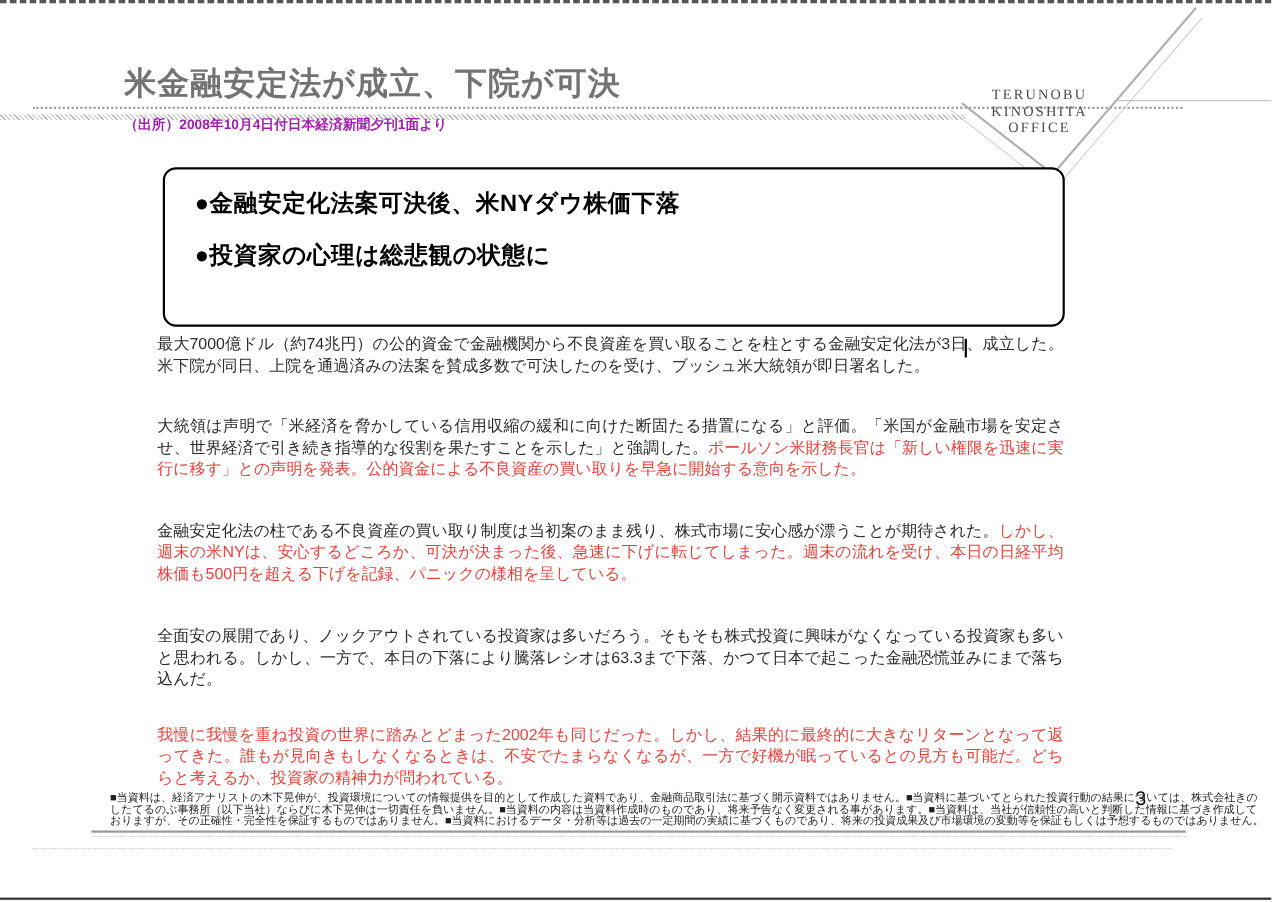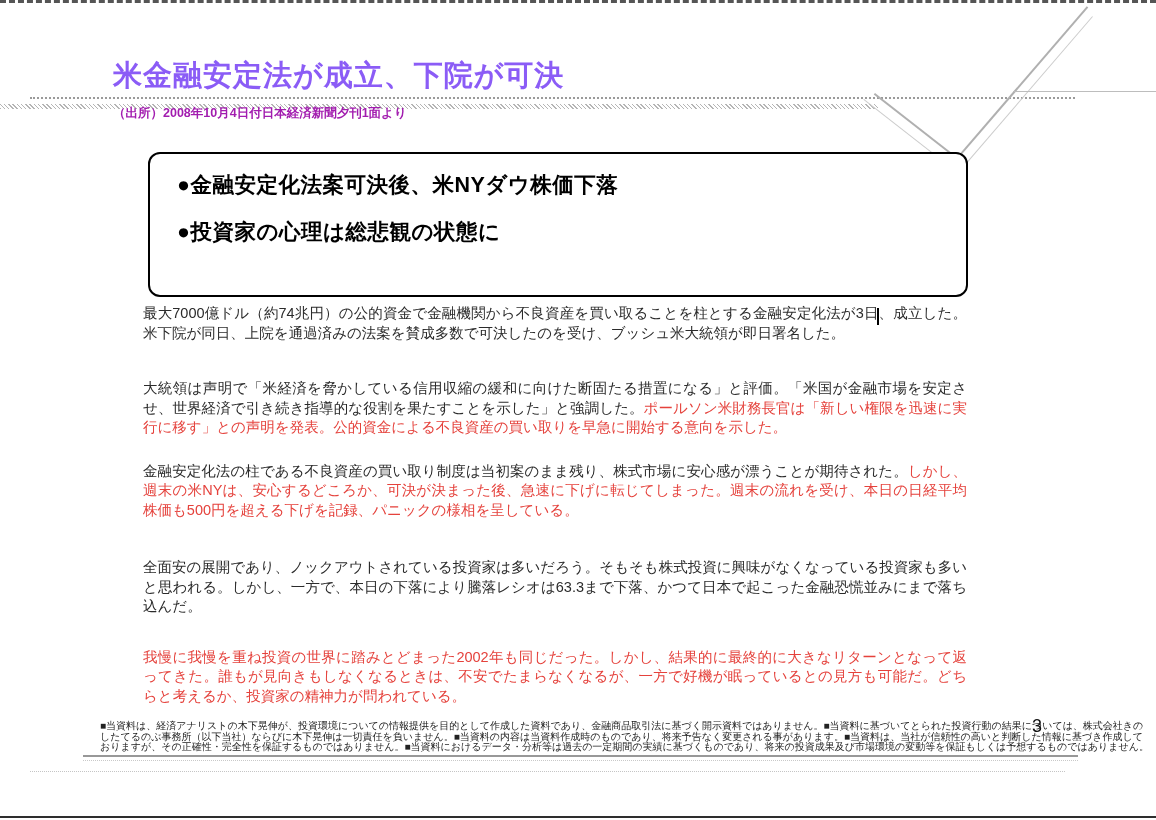"米金融安定法が成立、下院が可決" .title { color: #8b5cf6 -> #737373 }
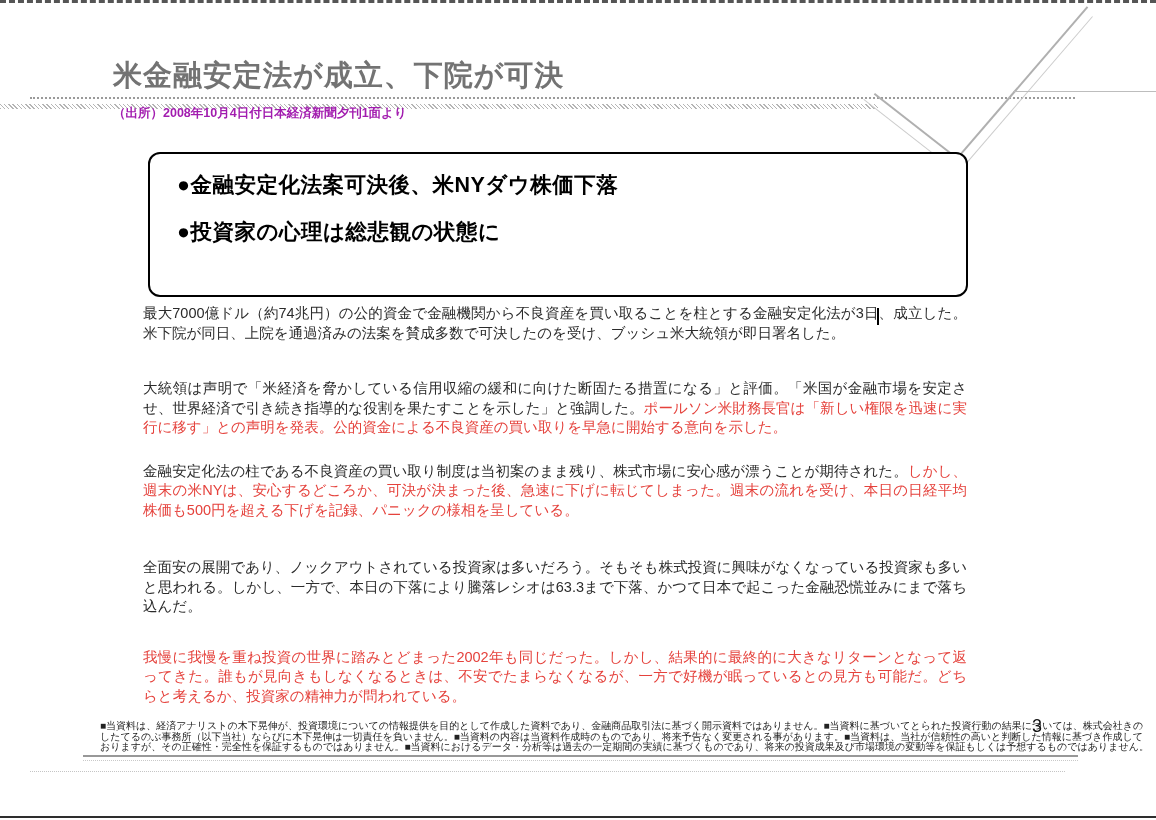"TERUNOBU" div.logo { html: none -> <div> <div>TERUNOBU</div> <div>KINOSHITA</div> <div>OFFICE</div> </div> }
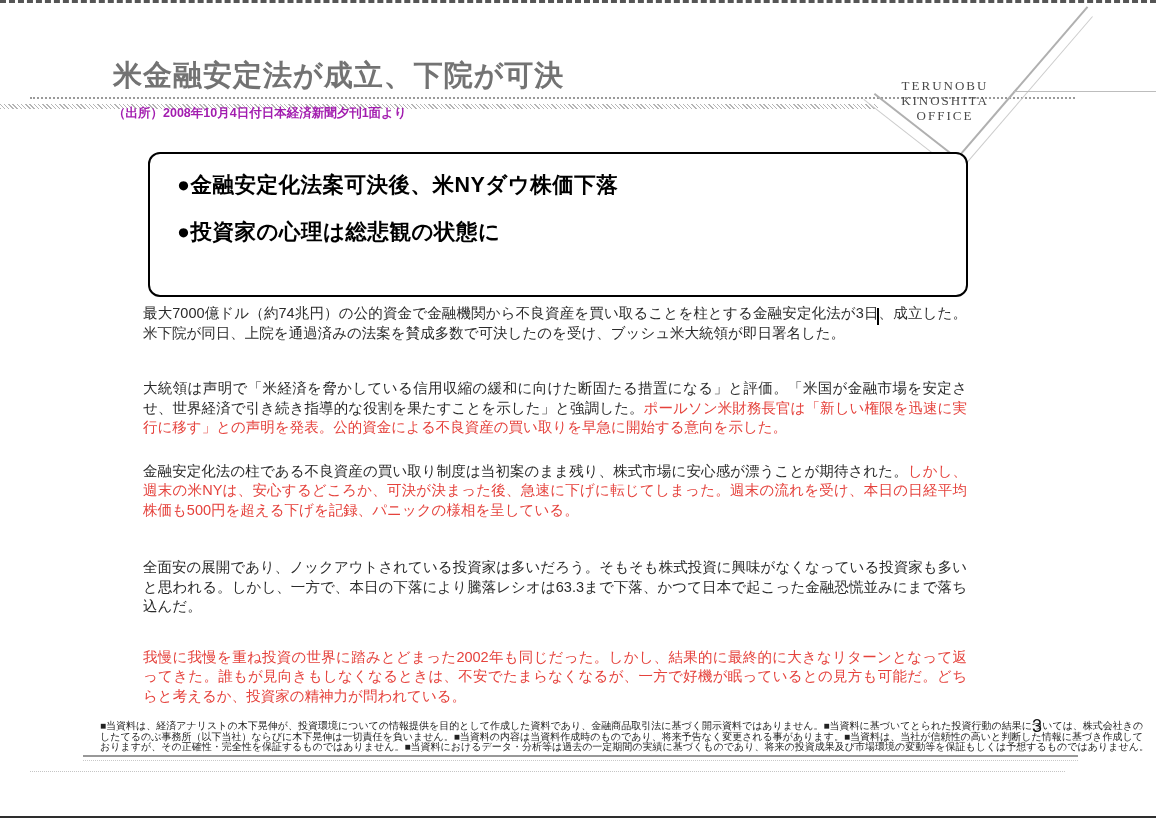"大統領は声明で「米経済を脅かしている信用収縮の緩和に向けた断固たる措置になる」と" .para:nth-of-type(2) { margin-bottom: 24px -> 36px }
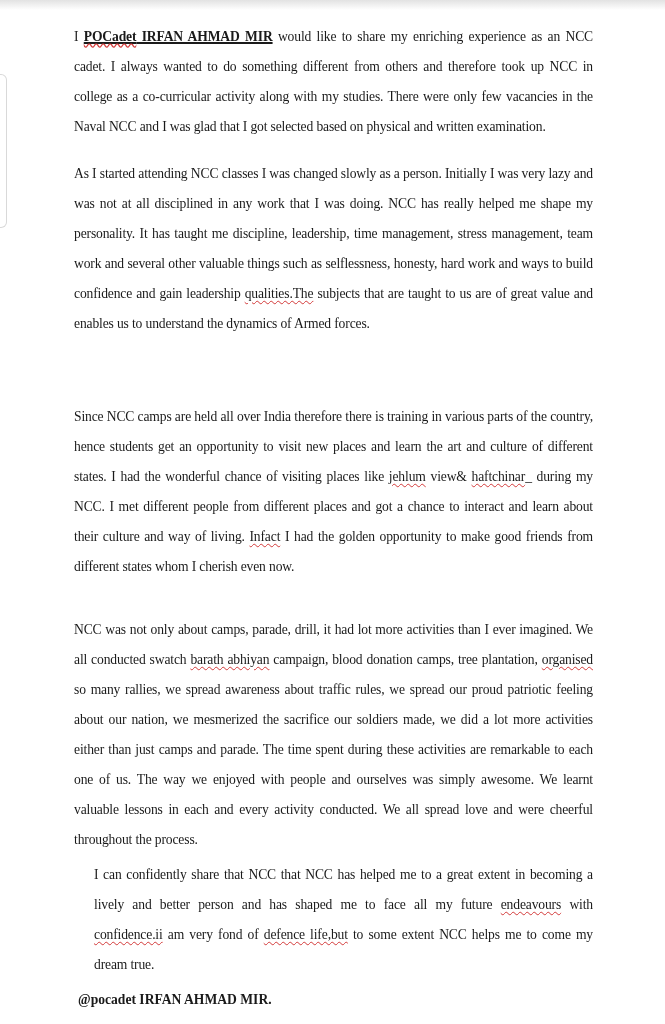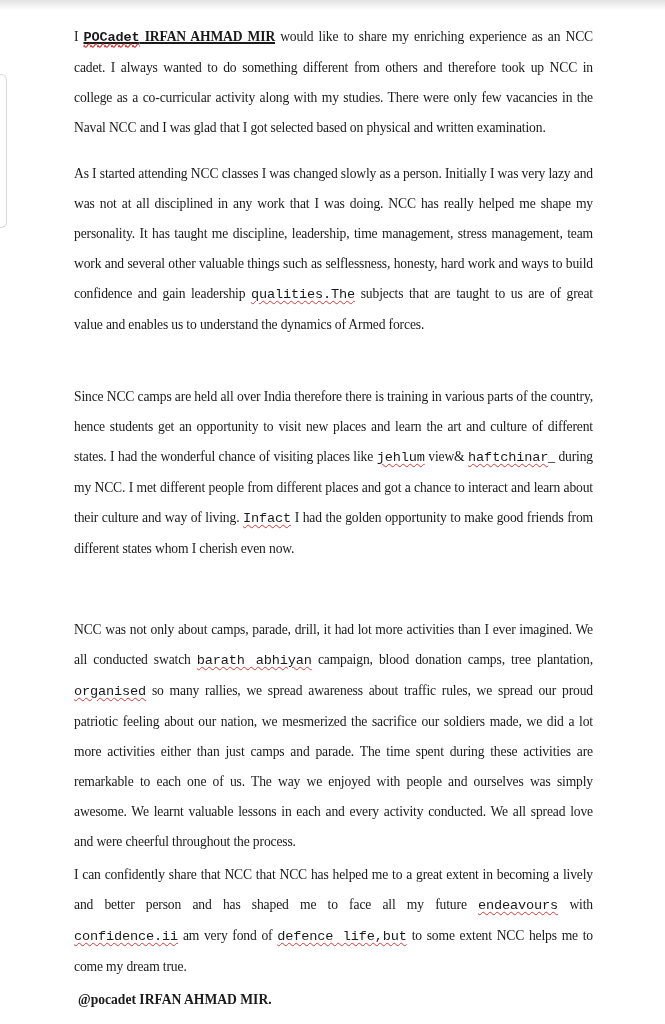"POCadet" .squiggle { font-family: Liberation Mono, monospace -> none }
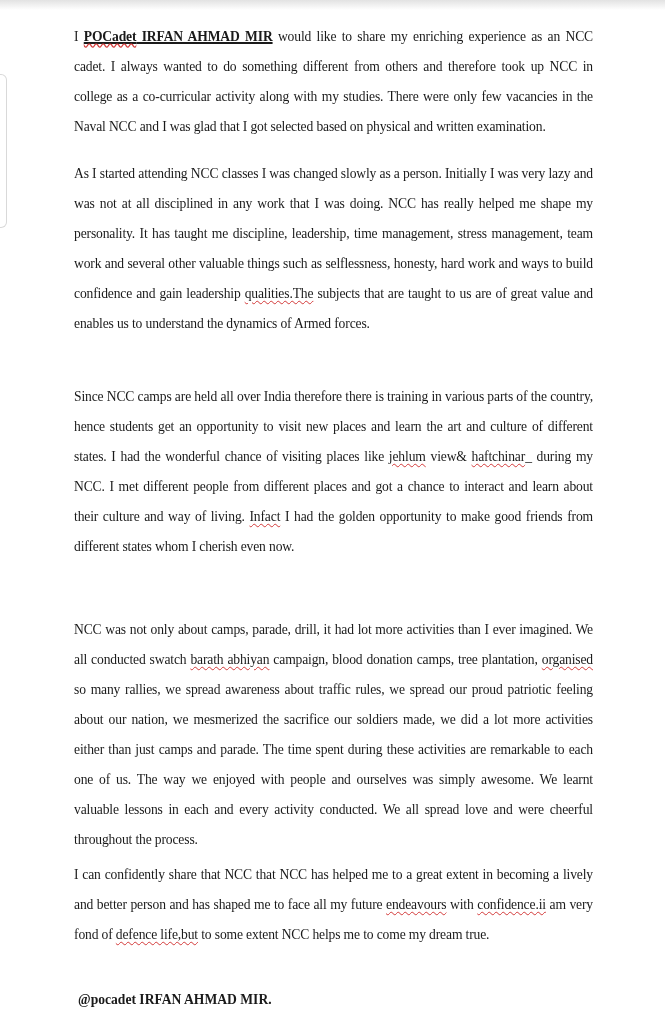"Since NCC camps are held" .p3 { top: 360px -> 380px }
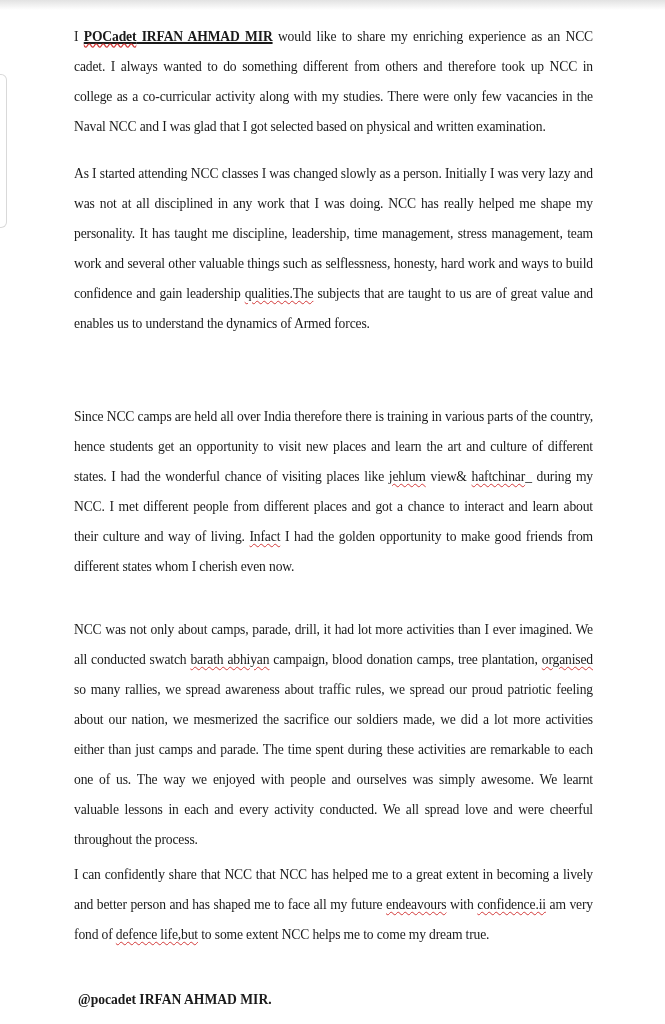"I can confidently share that" .p5 { margin-left: none -> 20px }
:::
## TASK REQUIREMENTS
With pictures omitted, restate exactly every line from the one containing "Liberation Mono, monospace" through the last line of the material, inclusive.

## RESULT OF THE EXERCISE
"POCadet" .squiggle { font-family: Liberation Mono, monospace -> none }
"Since NCC camps are held" .p3 { top: 360px -> 380px }
"I can confidently share that" .p5 { margin-left: none -> 20px }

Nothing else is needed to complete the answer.